One model for the learning of language -
*Yuan Yang and Steven T. Piantadosi* - Idea: Given a restricted compositional 'mentalese' programming language / substrate, construct a set of grammatical rules ('hypotheses') from a small number of examples of an (abstract) language.
- Pinker's argument that there is too little stimulus ("paucity of stimulus") for children discern grammatical rules, hence they must be innate, is thereby refuted..
- This is not the only refutation.
- An argument was made on Twitter that large language models also refute the paucity of stimuli hypothesis. Meh, this paper does it far better -- the data used to train transformers is
*hardly small*. - Hypotheses are sampled from the substrate using MCMC, and selected based on a smoothed Bayesian likelihood.
- This likelihood takes into account partial hits -- results that are within an edit distance of one of the desired sets of strings. (i think)

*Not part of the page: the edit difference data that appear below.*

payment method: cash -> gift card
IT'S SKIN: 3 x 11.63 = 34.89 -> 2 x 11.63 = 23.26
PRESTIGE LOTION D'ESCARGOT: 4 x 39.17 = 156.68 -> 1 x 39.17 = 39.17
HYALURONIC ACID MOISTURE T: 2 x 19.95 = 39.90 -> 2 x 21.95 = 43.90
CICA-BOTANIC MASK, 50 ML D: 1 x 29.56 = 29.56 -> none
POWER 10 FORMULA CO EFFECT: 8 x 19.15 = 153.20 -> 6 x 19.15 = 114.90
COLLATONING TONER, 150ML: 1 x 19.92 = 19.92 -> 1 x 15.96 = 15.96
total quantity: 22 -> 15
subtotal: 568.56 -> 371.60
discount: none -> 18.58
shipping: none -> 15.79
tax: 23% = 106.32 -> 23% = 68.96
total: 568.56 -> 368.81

- They use Parallel tempering to search the space of programs.
- Roughly: keep alive many different hypotheses, and vary the temperatures of each lineage to avoid getting stuck in local minima.
- But there are other search heuristics; see https://codedocs.xyz/piantado/Fleet/
- Excecution is on the CPU, across multiple cores / threads, possibly across multiple servers.
- Larger hypotheses took up to 7 days to find (!)
- These aren't that complicated of grammars..
- See earlier paper {1572}
- This is very similar to {842}, only on grammars rather than continuous signals from MoCap.
- Proves once again that:
- Many domains of the world can be adequately described by relatively simple computational structures (It's a low-D, compositional world out there)
- Or, the Johnson-Lindenstrauss lemma
- You can find those hypotheses through brute-force + heuristic search. (At least to the point that you run into the curse of dimensionality)
A more interesting result is Deep symbolic regression for recurrent sequences, where the authors (facebook/meta) use a Transformer -- in this case, directly taken from Vaswini 2017 (8-head, 8-layer QKV w/ a latent dimension of 512) to do both symbolic (estimate the algebraic recurrence relation) and numeric (estimate the rest of the sequence) training / evaluation. Symbolic regression generalizes better, unsurprisingly. But both can be made to work even in the presence of (log-scaled) noise! While the language learning paper shows that small generative programs can be inferred from a few samples, the Meta symbolic regression shows that Transformers can evince either amortized memory (less likely) or This is not a light architecture: they trained the transformer for 250 epochs, where each epoch was 5M equations in batches of 512. Each epoch took 1 hour on 16 Volta GPUs w 32GB of memory. So, 4k GPU-hours x ~10 TFlops = 1.4e20 Flops. Compare this with grammar learning above; 7 days on 32 cores operating at ~ 3Gops/sec is 1.8e15 ops. Much, much smaller compute. All of this is to suggest a central theme of computer science: a continuum between search and memorization. - The language paper does fast search, but does not learn from the process (bootstrap), and maintains little state/memory.
- The symbolic regression paper does moderate amounts of search, but continually learns form the process, and stores a great deal of heuristics for the problem domain.
Most interesting for a visual neuroscientist (not that I'm one per se, but bear with me) is where on these axes (search, heuristic, memory) visual perception is. Clearly there is a high degree of recurrence, and a high degree of plasticity / learning. But is there search or local optimization? Is this coupled to the recurrence via some form of energy-minimizing system? Is recurrence approximating E-M? |